[EXERCISE INPUTS — start]
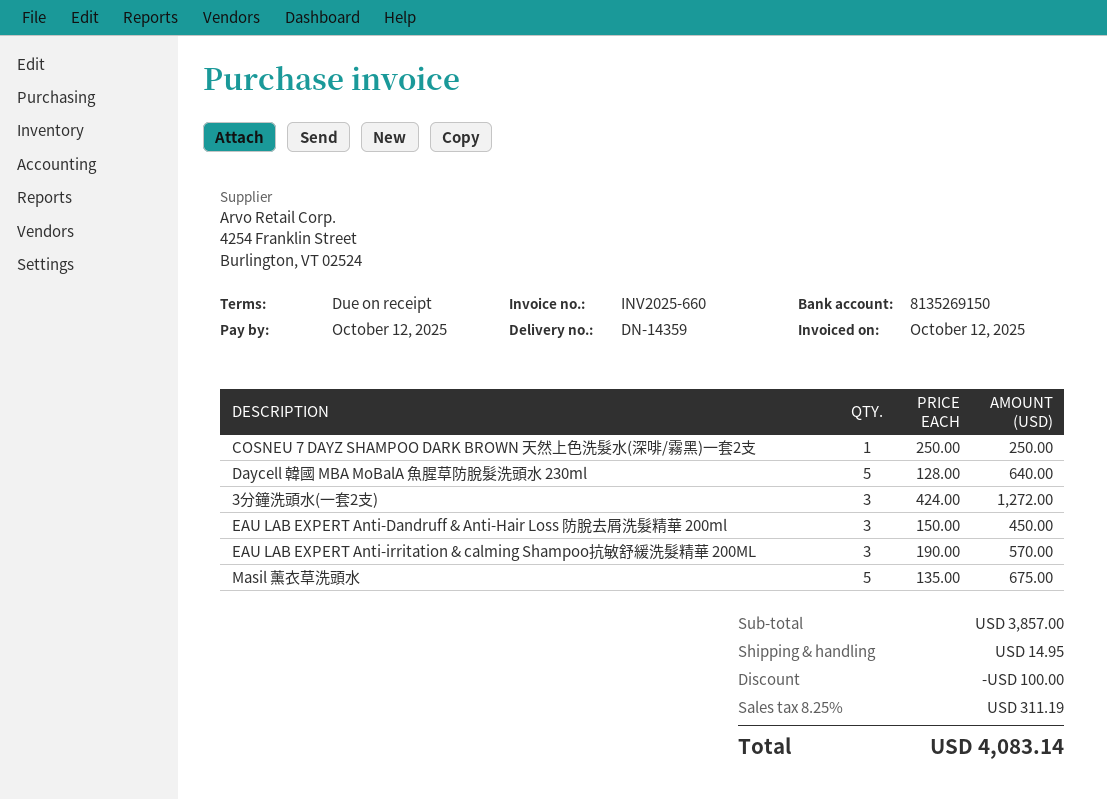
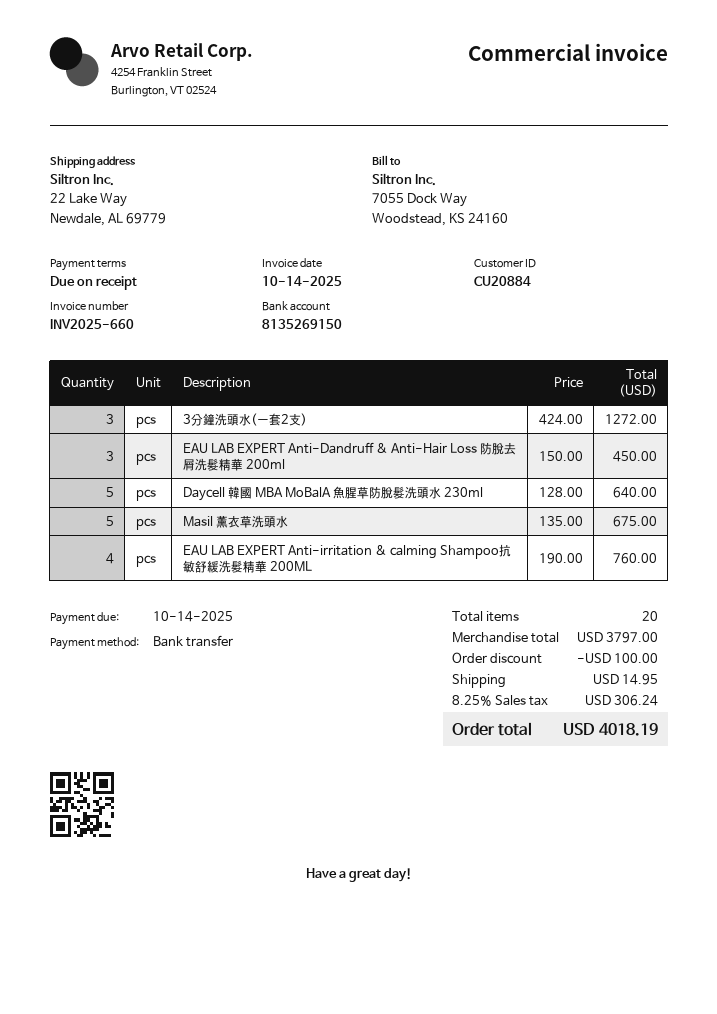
invoice date: 2025-10-12 -> 2025-10-14
due date: 2025-10-12 -> 2025-10-14
COSNEU 7 DAYZ SHAMPOO DARK BROWN 天然上色洗髮水(深啡/霧黑)一套2支: 1 x 250.00 = 250.00 -> none
EAU LAB EXPERT Anti-irritation & calming Shampoo抗敏舒緩洗髮精華 200ML: 3 x 190.00 = 570.00 -> 4 x 190.00 = 760.00
subtotal: 3857.00 -> 3797.00
tax: 8.25% = 311.19 -> 8.25% = 306.24
total: 4083.14 -> 4018.19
[EXERCISE INPUTS — finish]
Could you retype all the entries above exactly, without the pictures?

invoice date: 2025-10-12 -> 2025-10-14
due date: 2025-10-12 -> 2025-10-14
COSNEU 7 DAYZ SHAMPOO DARK BROWN 天然上色洗髮水(深啡/霧黑)一套2支: 1 x 250.00 = 250.00 -> none
EAU LAB EXPERT Anti-irritation & calming Shampoo抗敏舒緩洗髮精華 200ML: 3 x 190.00 = 570.00 -> 4 x 190.00 = 760.00
subtotal: 3857.00 -> 3797.00
tax: 8.25% = 311.19 -> 8.25% = 306.24
total: 4083.14 -> 4018.19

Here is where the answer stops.